Would you return the lines from the one that contains "[58,557,96,578] 1014 -> [91,909,155,943] 1019" to the last line of the entries below, exactly and with nothing added?

####

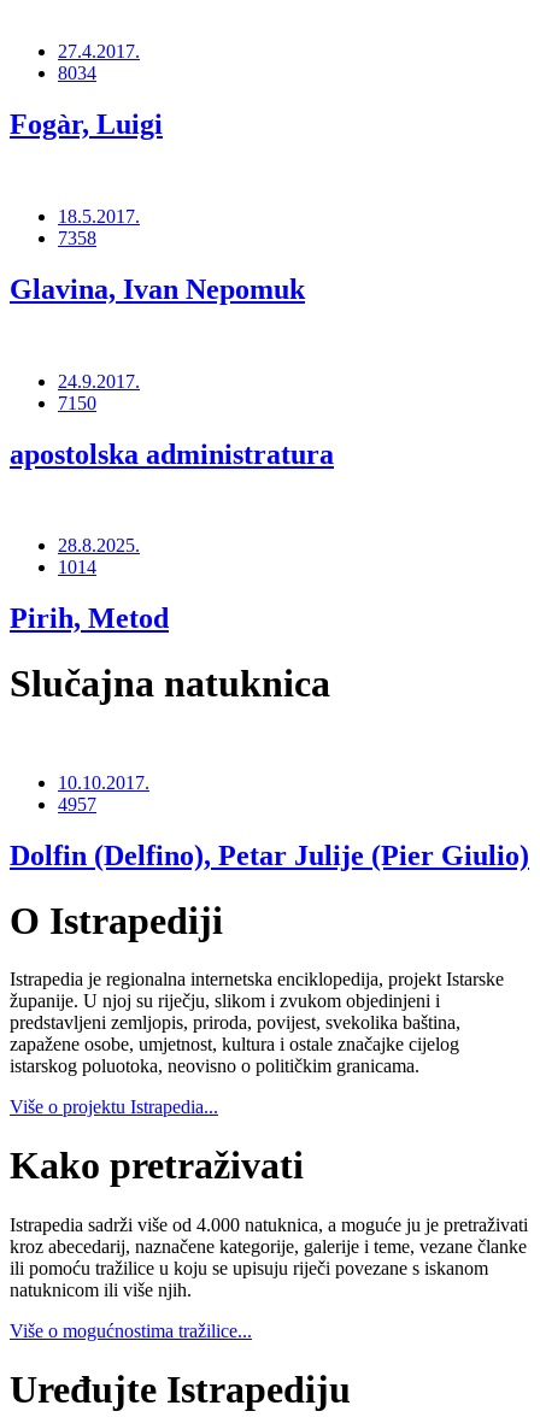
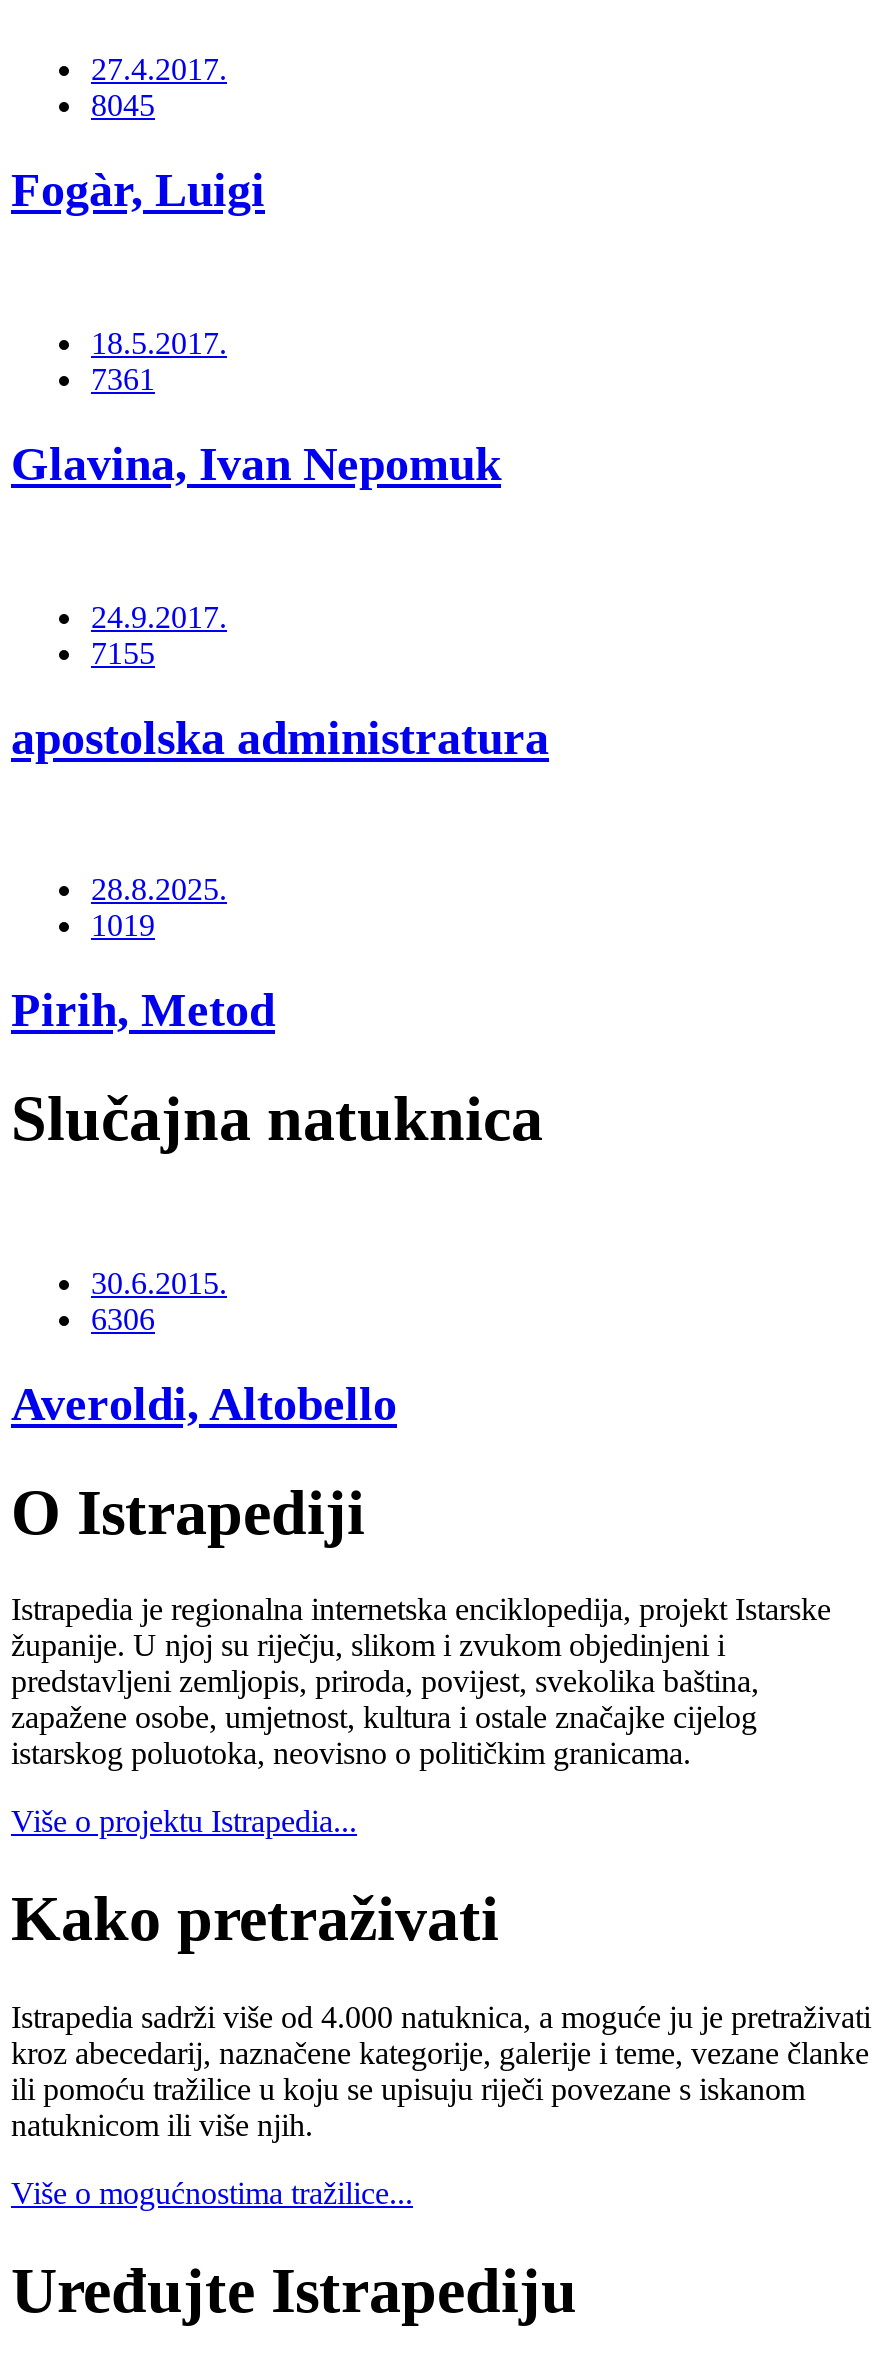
[58,63,96,83] 8034 -> [91,88,155,122] 8045
[58,227,96,248] 7358 -> [91,362,155,396] 7361
[58,392,96,413] 7150 -> [91,635,155,669] 7155
[58,557,96,578] 1014 -> [91,909,155,943] 1019
[58,773,149,815] 10.10.2017. | 4957 -> [91,1266,227,1336] 30.6.2015. | 6306
[10,840,529,871] Dolfin (Delfino), Petar Julije (Pier Giulio) -> [11,1378,397,1430] Averoldi, Altobello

####

- _Response to this task_
[58,557,96,578] 1014 -> [91,909,155,943] 1019
[58,773,149,815] 10.10.2017. | 4957 -> [91,1266,227,1336] 30.6.2015. | 6306
[10,840,529,871] Dolfin (Delfino), Petar Julije (Pier Giulio) -> [11,1378,397,1430] Averoldi, Altobello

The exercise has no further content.